When I was told this story I cannot deny that I laughed so hard I nearly pee'd my pants. How someone could be directed, as I presume he was, along the M25 and then onto the M3 where there are signs for Bournemouth, Brighton, etc. and not realise they were a long way from Kent was beyond my comprehension.

It’s ironic though that as we include more technologies into our vehicles we probably see accident rates go up, instead of going down.

One can argue that with airbags, GPS navigation, and other technologies such as cell-phones, entertainment devices, etc. that drivers have emboldened themselves with a sense of invulnerability, over actually using these technologies to enhance their safety. The problem with sat navs is that the road conditions change quicker than their information database.

Sat navs are often used by long distance lorry drivers as many of them come from abroad and don’t even speak the local language. They are not to know that the road which the sat nav advises them to take has now become a one-way or blocked off at one end. The biggest problem is that sat navs don't show low lying bridges. Knowing that they can't turn around, many lorry drivers will attempt to get under the bridge anyway but then get stuck.

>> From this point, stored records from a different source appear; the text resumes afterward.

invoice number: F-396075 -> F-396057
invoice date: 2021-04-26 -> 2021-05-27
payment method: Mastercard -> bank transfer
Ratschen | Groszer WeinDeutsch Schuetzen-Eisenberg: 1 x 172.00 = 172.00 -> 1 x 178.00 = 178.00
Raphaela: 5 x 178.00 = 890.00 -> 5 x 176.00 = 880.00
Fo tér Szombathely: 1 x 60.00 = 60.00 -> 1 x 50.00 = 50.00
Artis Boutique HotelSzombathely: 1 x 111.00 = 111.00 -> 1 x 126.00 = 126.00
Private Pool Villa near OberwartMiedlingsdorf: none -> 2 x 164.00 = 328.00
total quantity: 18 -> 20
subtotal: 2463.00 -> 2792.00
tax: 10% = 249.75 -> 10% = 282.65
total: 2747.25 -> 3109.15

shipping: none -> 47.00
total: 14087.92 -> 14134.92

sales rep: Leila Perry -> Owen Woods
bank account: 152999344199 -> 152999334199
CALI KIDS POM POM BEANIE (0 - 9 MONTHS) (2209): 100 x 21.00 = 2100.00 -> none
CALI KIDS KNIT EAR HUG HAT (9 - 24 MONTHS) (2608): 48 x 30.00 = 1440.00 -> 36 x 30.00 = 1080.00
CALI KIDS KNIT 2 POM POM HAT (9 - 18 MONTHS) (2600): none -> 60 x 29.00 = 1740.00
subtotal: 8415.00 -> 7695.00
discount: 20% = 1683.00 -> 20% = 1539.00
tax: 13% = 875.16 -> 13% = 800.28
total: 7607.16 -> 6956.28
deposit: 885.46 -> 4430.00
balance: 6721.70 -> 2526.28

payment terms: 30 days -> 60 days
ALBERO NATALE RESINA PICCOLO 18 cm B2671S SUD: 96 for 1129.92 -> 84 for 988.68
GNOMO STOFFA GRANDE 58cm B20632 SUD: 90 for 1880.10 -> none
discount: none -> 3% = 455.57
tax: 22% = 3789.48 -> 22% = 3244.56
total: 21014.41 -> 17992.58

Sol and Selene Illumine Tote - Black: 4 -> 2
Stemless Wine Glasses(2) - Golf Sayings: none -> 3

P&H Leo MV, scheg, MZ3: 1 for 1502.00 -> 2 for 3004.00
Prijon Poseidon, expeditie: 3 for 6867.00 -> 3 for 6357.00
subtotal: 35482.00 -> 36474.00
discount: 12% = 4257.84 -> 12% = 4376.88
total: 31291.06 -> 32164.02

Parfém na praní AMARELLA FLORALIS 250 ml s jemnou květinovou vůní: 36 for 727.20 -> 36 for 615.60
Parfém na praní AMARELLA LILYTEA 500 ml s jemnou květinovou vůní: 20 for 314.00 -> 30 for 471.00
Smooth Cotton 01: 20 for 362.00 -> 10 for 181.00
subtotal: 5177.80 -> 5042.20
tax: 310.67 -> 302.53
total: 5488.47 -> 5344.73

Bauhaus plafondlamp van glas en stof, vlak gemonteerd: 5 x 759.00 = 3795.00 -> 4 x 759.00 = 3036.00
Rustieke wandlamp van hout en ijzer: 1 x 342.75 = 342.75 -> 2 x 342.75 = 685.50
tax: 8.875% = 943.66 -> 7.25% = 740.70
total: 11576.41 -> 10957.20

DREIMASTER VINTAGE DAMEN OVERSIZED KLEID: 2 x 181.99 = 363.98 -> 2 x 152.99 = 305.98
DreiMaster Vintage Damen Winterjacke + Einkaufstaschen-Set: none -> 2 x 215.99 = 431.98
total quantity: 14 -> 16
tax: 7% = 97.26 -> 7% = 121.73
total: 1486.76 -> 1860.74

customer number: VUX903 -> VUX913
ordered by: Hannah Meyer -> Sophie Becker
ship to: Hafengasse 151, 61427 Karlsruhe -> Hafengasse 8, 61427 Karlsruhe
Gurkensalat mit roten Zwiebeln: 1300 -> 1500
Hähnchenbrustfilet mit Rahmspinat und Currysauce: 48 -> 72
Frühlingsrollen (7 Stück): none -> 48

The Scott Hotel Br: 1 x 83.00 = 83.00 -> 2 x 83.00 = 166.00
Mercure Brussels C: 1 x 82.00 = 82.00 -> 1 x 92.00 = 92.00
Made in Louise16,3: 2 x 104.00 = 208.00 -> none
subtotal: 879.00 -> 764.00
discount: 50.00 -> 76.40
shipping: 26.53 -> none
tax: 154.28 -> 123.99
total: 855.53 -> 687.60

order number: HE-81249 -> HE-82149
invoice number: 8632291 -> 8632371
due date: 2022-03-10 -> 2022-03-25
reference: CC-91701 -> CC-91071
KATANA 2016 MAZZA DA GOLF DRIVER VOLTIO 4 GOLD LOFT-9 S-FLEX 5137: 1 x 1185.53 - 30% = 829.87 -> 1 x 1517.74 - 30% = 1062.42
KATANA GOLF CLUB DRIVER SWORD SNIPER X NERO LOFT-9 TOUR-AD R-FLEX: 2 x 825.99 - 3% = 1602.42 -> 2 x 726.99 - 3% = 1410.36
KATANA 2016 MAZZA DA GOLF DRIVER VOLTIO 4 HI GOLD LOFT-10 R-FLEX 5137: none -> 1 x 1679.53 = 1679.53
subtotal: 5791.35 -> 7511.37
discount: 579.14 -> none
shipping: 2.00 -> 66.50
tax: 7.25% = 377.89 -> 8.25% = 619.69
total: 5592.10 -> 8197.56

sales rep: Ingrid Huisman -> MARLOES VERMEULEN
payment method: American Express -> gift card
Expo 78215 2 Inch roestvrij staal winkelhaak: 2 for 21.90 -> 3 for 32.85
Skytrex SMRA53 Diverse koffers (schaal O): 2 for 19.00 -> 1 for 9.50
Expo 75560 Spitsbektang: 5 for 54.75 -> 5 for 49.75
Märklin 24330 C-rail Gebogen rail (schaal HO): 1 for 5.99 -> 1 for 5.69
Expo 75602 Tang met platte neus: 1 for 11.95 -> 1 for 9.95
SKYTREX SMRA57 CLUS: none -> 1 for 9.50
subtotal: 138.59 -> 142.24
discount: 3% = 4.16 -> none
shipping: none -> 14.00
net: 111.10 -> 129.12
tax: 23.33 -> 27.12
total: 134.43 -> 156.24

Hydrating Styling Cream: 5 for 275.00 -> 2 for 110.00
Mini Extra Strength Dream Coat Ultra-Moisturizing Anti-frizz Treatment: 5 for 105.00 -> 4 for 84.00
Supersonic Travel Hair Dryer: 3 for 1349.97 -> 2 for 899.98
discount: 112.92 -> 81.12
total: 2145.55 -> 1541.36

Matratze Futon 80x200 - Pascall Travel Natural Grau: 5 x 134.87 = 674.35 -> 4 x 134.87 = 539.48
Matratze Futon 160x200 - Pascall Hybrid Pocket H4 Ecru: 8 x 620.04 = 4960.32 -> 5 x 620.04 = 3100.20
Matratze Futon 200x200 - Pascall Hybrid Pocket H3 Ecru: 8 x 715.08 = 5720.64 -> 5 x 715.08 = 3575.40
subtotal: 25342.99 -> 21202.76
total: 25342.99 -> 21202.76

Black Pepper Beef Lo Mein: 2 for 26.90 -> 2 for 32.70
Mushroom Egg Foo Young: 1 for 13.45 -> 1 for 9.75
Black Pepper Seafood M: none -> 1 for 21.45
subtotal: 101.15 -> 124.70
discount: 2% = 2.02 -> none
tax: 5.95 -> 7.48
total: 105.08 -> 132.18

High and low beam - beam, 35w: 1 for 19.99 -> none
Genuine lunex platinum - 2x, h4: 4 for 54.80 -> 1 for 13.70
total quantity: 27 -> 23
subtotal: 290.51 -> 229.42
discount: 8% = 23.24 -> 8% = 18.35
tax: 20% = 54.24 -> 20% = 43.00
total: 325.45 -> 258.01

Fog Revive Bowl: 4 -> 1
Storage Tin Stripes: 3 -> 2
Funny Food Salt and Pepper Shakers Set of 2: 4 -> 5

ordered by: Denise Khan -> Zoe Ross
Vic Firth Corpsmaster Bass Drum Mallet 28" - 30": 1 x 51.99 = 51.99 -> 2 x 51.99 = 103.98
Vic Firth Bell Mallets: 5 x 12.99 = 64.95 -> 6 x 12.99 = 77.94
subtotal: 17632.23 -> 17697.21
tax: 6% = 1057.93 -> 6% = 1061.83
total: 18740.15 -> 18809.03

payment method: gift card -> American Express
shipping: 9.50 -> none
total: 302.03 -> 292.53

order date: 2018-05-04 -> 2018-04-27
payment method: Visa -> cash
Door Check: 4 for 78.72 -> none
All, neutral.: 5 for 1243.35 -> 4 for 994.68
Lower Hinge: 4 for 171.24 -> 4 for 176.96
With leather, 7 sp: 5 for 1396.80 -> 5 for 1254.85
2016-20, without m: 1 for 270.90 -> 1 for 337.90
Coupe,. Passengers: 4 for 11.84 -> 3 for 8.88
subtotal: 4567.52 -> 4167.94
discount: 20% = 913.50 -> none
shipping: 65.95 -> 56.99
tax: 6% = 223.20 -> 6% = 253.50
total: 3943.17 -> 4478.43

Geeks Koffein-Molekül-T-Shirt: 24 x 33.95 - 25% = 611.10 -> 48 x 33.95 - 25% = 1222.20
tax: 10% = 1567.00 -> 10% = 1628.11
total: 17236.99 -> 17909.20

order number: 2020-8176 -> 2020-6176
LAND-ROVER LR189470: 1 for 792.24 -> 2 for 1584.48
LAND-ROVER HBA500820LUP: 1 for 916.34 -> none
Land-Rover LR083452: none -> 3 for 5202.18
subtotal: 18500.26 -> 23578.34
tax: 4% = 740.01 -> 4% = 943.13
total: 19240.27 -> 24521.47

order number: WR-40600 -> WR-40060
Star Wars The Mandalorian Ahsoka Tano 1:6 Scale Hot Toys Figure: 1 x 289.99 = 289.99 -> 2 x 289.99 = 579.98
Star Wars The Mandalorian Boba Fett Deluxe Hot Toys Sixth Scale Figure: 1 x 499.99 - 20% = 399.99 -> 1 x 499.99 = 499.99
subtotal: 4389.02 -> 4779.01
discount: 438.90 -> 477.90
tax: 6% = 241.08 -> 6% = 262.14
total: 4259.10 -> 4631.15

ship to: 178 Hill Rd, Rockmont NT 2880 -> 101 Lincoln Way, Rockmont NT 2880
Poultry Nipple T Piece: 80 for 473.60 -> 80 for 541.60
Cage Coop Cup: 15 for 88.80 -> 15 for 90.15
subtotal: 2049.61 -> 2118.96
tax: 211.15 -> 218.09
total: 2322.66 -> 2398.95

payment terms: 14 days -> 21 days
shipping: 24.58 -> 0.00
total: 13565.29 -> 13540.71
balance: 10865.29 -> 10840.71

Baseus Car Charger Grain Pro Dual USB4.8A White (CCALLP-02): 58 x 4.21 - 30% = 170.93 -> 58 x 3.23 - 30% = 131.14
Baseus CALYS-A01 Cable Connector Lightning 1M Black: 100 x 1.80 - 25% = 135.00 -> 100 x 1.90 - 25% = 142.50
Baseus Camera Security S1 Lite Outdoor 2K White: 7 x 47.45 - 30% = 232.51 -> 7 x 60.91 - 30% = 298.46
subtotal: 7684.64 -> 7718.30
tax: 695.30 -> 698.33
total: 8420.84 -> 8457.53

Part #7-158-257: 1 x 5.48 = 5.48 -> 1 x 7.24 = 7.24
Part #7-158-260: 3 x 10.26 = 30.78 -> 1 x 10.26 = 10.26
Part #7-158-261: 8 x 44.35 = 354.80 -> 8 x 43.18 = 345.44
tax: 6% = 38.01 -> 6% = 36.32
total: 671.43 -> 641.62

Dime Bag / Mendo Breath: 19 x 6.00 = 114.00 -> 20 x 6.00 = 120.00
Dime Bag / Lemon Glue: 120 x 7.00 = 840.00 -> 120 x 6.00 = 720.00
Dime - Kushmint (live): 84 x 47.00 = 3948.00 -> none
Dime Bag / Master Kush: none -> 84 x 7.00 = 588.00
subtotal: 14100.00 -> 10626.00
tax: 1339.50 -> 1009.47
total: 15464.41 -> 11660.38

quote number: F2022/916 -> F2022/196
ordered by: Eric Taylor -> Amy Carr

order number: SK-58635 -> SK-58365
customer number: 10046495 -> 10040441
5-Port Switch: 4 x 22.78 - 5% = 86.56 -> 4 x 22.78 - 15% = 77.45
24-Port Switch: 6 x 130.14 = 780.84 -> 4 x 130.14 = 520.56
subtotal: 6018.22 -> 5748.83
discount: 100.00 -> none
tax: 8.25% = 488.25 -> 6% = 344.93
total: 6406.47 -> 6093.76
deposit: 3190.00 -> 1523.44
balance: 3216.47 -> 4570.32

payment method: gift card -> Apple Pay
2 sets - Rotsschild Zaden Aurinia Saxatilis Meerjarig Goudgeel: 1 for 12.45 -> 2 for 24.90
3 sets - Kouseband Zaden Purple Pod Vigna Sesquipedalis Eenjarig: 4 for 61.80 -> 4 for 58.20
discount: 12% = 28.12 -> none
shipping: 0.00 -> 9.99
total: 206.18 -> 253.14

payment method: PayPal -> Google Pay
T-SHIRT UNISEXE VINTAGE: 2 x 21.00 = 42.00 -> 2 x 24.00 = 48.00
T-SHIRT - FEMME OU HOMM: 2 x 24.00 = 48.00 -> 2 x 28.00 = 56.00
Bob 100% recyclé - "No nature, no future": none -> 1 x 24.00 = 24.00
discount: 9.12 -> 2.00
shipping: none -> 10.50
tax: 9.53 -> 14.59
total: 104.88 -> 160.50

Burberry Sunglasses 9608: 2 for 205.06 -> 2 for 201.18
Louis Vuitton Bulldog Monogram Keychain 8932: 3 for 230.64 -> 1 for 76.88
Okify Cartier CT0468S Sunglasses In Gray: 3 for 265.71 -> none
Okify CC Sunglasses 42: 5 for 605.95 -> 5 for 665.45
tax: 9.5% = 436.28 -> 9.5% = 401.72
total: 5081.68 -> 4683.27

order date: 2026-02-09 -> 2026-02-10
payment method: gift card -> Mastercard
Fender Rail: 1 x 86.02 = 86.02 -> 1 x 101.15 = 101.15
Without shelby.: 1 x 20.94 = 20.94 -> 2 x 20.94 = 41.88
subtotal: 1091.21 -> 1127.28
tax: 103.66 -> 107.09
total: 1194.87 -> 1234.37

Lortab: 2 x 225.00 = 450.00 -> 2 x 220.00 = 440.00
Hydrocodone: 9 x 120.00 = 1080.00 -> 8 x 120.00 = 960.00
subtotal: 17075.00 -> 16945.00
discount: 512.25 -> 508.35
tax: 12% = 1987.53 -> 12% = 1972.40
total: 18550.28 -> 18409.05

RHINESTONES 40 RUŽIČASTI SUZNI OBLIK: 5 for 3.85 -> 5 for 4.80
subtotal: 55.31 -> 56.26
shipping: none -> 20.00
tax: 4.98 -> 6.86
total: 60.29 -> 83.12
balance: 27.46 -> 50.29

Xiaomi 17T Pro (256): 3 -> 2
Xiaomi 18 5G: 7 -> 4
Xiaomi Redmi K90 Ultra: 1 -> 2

Paul and I have been driving across Dartmoor’s beautiful country lanes and come across a lorry completely stuck and unable to turn around, with cars in front of us tooting their horns as if the poor lorry driver could suddenly do anything about it.

Some drivers could definitely benefit from brushing up on their geography skills, with a Polish lorry driver reported to have found his way to the Gibraltar Point nature reserve in the UK, 2,500km from Gibraltar on the southern tip of Spain where he was supposed to deliver a load of cars. I’m guessing the new owners of the cars had to wait a little longer.

So certain drivers probably shouldn’t be allowed to have satellite navigation systems in their cars. For instance (thank you Google), a couple of months ago a middle aged driver, obeying his sat nav’s command “Turn right now!”, jerked the wheel over and crashed into a roadside toilet hut 30 yards before the crossing he was supposed to take. A couple of weeks prior to that a pensioner also followed their sat nav and ignored a “closed for construction” sign on a highway. They ploughed into a pile of sand at relatively high speed.

I know, I know. All I can think about is what great practical jokes you could play on people with such total willingness to do whatever a machine tells them…..but I suppose that would be wrong.

So it seems that in spite of all the incredible new technology we have access to, the good old map will always have a place in the world. The newspaper reports today appear to be spot on. However sexy and compliant he may be, Dave-Dave makes us stupid…...although it's possible that some of us may already be stupid any way.